Fahrrad ist ein bedeutender Wirtschaftsfaktor

Nationaler Radverkehrsplan bringt Handel in Schwung

Ein Nationaler Radverkehrsplan nach Vorbild des niederländischen Masterplan Fiets würde dem Fahrradhandel Umsatzsteigerungen bringen. Darauf wies der Allgemeine Deutsche Fahrrad-Club (ADFC) im Rahmen der Internationalen Fahrrad- und Motorradausstellung (IFMA) in Köln hin.

Mehrere Kosten-Nutzen-Analysen belegen, dass der volkswirtschaftliche Nutzen des Fahrrades weitaus höher liegt als die Kosten fahrradpolitischer Projekte. Das Fahrrad ist platzsparend, stadtverträglich, kostengünstig und universell einsetzbar und deshalb ein bedeutender Wirtschaftsfaktor. Ein Nationaler Radverkehrsplan trage dieser Tatsache Rechnung, indem er dazu beiträgt,

  • Arbeitsplätze in der Fahrradbranche zu schaffen und zu sichern,

  • Fahrradparken auf Straßen und Plätzen und in Privatgebäuden unterstützt,

  • die Innenstädte vom immer mehr im Stau stehenden Autoverkehr durch breitere, sicherere Radbahnen und Vorrangschaltungen an Ampelanlagen zu entlasten.

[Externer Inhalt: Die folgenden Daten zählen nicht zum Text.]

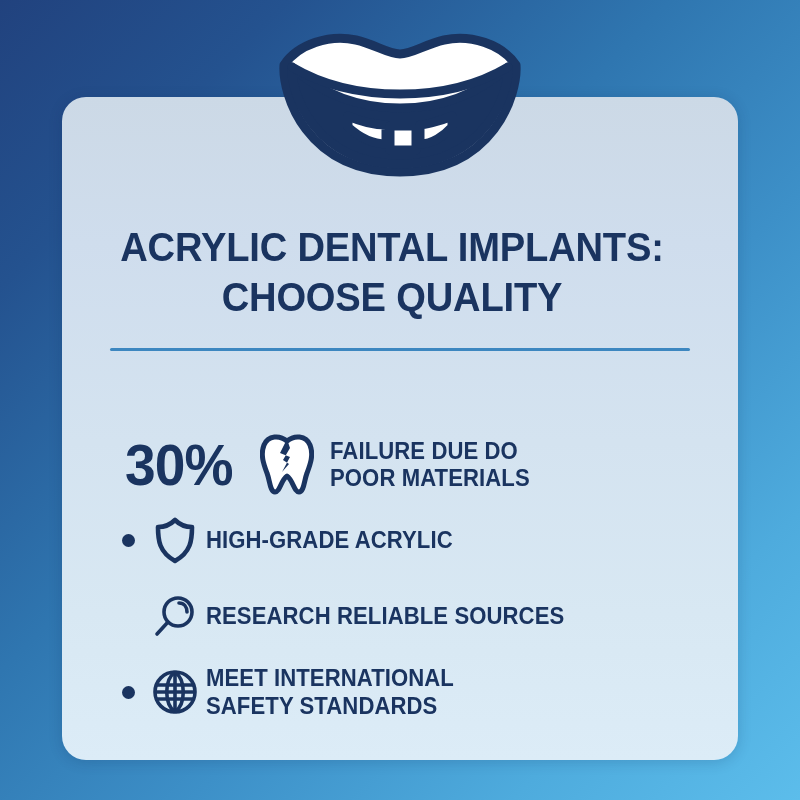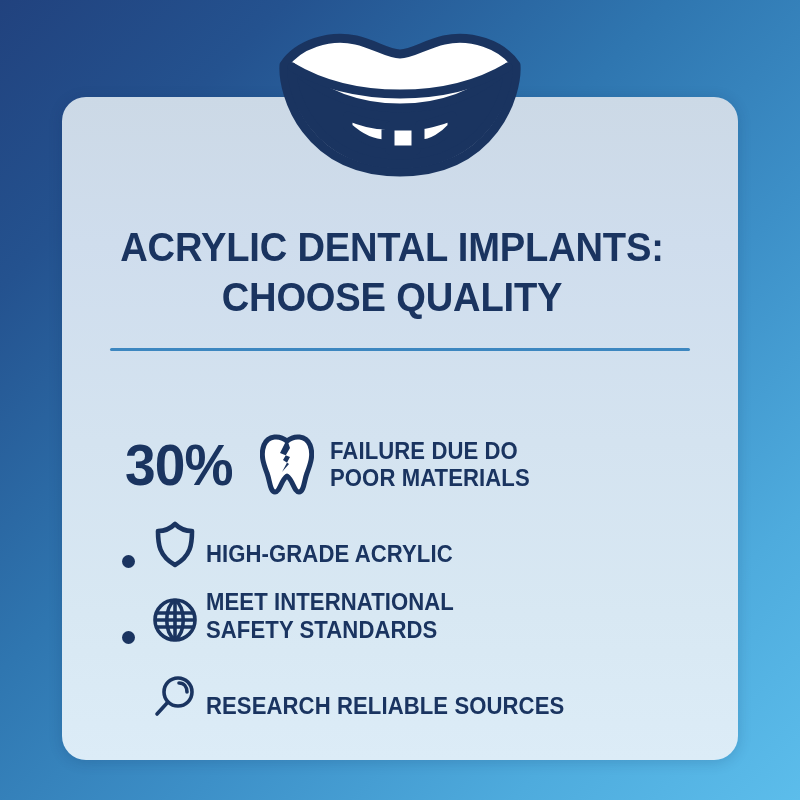--- a/index.html
+++ b/index.html
@@ -123,21 +123,21 @@
 
   
   #bullets {
     position: absolute;
     left: 112px;
     top: 512px;
     width: 600px;
   }
   .bullet-row {
     display: flex;
-    align-items: flex-end;
+    align-items: center;
     min-height: 56px;
     margin-bottom: 20px;
   }
   .bullet-dot-cell {
     width: 32px;
     flex: none;
     display: flex;
     justify-content: center;
     align-items: center;
   }
@@ -233,20 +233,36 @@
         <svg width="42" height="48" viewBox="0 0 42 48">
           <path d="M21 4 C 27 10, 34 11, 38 11 C 38 24, 37 36, 21 45 C 5 36, 4 24, 4 11 C 8 11, 15 10, 21 4 Z" fill="none" stroke="#1a3460" stroke-width="4.6" stroke-linejoin="round"></path>
         </svg>
       </div>
       <div class="bullet-label">
         <div class="bullet-label-line">HIGH-GRADE ACRYLIC</div>
       </div>
     </div>
 
     <div class="bullet-row">
+      <div class="bullet-dot-cell"></div>
+      <div class="bullet-icon-cell">
+        <svg width="48" height="48" viewBox="0 0 48 48">
+          <g fill="none" stroke="#1a3460" stroke-width="3.6" stroke-linecap="round">
+            <circle cx="27" cy="20" r="14"></circle>
+            <line x1="17" y1="30" x2="6" y2="42"></line>
+            <path d="M28 11 C 33 11, 36 15, 36 20"></path>
+          </g>
+        </svg>
+      </div>
+      <div class="bullet-label">
+        <div class="bullet-label-line">RESEARCH RELIABLE SOURCES</div>
+      </div>
+    </div>
+
+    <div class="bullet-row">
       <div class="bullet-dot-cell">
         <div class="bullet-dot"></div>
       </div>
       <div class="bullet-icon-cell">
         <svg width="48" height="48" viewBox="0 0 48 48">
           <g fill="none" stroke="#1a3460" stroke-width="3.6">
             <circle cx="24" cy="24" r="20"></circle>
             <line x1="24" y1="4" x2="24" y2="44"></line>
             <line x1="4.6" y1="17" x2="43.4" y2="17"></line>
             <line x1="4" y1="24" x2="44" y2="24"></line>
@@ -255,30 +271,14 @@
             <path d="M24 4 C 35 12, 35 36, 24 44"></path>
           </g>
         </svg>
       </div>
       <div class="bullet-label">
         <div class="bullet-label-line">MEET INTERNATIONAL</div>
         <div class="bullet-label-line">SAFETY STANDARDS</div>
       </div>
     </div>
 
-    <div class="bullet-row">
-      <div class="bullet-dot-cell"></div>
-      <div class="bullet-icon-cell">
-        <svg width="48" height="48" viewBox="0 0 48 48">
-          <g fill="none" stroke="#1a3460" stroke-width="3.6" stroke-linecap="round">
-            <circle cx="27" cy="20" r="14"></circle>
-            <line x1="17" y1="30" x2="6" y2="42"></line>
-            <path d="M28 11 C 33 11, 36 15, 36 20"></path>
-          </g>
-        </svg>
-      </div>
-      <div class="bullet-label">
-        <div class="bullet-label-line">RESEARCH RELIABLE SOURCES</div>
-      </div>
-    </div>
-
   </div>
 </div>
 
 </body></html>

Für einen Nationalen Radverkehrsplan müssten acht Jahre lang jährlich 1,5 Milliarden DM und damit drei Prozent aus den bestehenden Verkehrshaushalten bereitgestellt werden. Durch den Masterplan Fiets konnte der Radverkehrsanteil in den Niederlanden auf 27 Prozent erhöht werden. Dieses Ziel sei auch in Deutschland erreichbar, so der ADFC. Derzeit liegt der Anteil in Deutschland bei etwa zwölf Prozent.